Reproject a Polygon Shapefile using PyShp and PyProj

Interested in learning ArcPy? check out this course.

In this post I will use the PyShp library along with the PyProj library to reproject the local authority boundaries of Ireland, in Shapefile format, from Irish Transverse Mercator to WGS 84 using Python.

ITM to WGS84

To follow along download the admin boundaries from the Central Statistics Office (CSO) and rename the files to Ireland_LA. Move the files to directory that you want to work from.

You will need to install the libraries, you can use easy install or pip by opening up the command prompt window and entering

easy_install pyshp
easy_install pyproj

or

pip install pyshp
pip install pyproj

Open an interactive Python window and enter the following to make sure that you have access to the libraries.

>>> import shapefile
>>> from pyproj import Proj, transform

If no errors are returned you are good to go.

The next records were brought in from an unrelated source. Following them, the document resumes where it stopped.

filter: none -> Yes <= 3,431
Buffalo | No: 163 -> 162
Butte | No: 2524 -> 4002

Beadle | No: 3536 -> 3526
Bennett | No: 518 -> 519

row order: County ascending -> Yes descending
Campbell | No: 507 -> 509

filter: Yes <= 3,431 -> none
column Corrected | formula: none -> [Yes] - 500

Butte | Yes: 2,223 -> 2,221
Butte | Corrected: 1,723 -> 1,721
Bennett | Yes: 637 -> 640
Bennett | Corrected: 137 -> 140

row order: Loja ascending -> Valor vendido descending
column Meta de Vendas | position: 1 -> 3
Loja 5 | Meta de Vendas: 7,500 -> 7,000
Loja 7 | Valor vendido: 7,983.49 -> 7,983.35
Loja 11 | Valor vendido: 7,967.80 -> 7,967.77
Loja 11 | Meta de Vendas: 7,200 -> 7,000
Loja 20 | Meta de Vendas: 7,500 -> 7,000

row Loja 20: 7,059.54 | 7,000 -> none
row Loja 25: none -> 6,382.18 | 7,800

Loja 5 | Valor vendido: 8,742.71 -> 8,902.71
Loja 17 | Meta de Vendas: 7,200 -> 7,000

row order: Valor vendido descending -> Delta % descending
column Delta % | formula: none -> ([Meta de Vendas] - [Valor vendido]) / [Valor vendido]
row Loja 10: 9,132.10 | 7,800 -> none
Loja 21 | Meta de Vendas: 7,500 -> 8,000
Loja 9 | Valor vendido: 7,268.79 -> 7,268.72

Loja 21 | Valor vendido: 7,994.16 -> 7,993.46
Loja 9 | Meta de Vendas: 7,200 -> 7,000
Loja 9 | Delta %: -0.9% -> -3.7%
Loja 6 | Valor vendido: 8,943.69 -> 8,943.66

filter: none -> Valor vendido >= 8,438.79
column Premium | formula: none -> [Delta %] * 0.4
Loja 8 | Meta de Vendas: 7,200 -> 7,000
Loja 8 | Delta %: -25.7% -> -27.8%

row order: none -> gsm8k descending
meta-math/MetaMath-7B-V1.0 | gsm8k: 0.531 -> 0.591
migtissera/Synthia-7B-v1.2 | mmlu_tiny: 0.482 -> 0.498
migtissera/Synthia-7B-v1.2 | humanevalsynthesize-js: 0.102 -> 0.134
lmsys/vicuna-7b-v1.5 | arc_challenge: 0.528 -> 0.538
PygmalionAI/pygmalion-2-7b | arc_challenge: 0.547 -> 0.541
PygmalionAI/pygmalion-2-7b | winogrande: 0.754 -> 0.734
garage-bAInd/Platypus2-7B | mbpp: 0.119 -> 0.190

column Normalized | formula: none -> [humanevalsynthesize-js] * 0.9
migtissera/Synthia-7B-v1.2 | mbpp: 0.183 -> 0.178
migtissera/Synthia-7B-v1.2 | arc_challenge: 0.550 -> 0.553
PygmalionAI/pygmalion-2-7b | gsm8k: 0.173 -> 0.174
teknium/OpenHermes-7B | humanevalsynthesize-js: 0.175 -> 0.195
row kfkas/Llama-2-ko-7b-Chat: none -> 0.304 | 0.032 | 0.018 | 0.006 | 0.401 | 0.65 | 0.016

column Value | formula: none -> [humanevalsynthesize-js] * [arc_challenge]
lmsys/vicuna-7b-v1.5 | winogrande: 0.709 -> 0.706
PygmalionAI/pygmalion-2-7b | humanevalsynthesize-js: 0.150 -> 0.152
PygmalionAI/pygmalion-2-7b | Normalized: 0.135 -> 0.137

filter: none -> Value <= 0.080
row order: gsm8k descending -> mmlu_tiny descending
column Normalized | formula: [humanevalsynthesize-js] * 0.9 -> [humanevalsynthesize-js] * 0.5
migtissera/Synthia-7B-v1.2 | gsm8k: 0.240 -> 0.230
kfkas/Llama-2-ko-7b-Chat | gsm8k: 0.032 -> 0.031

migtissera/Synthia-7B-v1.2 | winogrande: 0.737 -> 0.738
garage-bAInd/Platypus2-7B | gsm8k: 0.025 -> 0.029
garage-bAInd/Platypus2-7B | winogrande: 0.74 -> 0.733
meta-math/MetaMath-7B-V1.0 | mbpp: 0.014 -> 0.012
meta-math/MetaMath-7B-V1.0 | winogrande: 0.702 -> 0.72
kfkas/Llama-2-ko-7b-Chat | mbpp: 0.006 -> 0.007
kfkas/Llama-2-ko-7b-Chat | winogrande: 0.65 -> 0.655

My original attempt at converting the data lead to this monstrosity…

Multipart Disaster

and I instantly realised that several local authority boundaries were made up of multipart geometry.

Multipart Geometry

We would need two constructs, one for rebuilding single geometry features and one for rebuilding multipart geometry features.

So let’s get to it. In your favourite Python IDE open a new script, import the libraries and save it. There is a link at the bottom of the post to download the code.

import shapefile
from pyproj import Proj, transform

Define a function to create a projection (.prj) file. See the post on Generating a Projection (.prj) file using Python for more info.

def getWKT_PRJ (epsg_code):
    import urllib
    wkt = urllib.urlopen("http://spatialreference.org/ref/epsg/{0}/prettywkt/".format(epsg_code))
    remove_spaces = wkt.read().replace(" ","")
    output = remove_spaces.replace("\n", "")
    return output

Define a path to your working directory where the Ireland_LA files reside. You can create a similar path to mine below or define your own, just make sure the Shapefile is located there.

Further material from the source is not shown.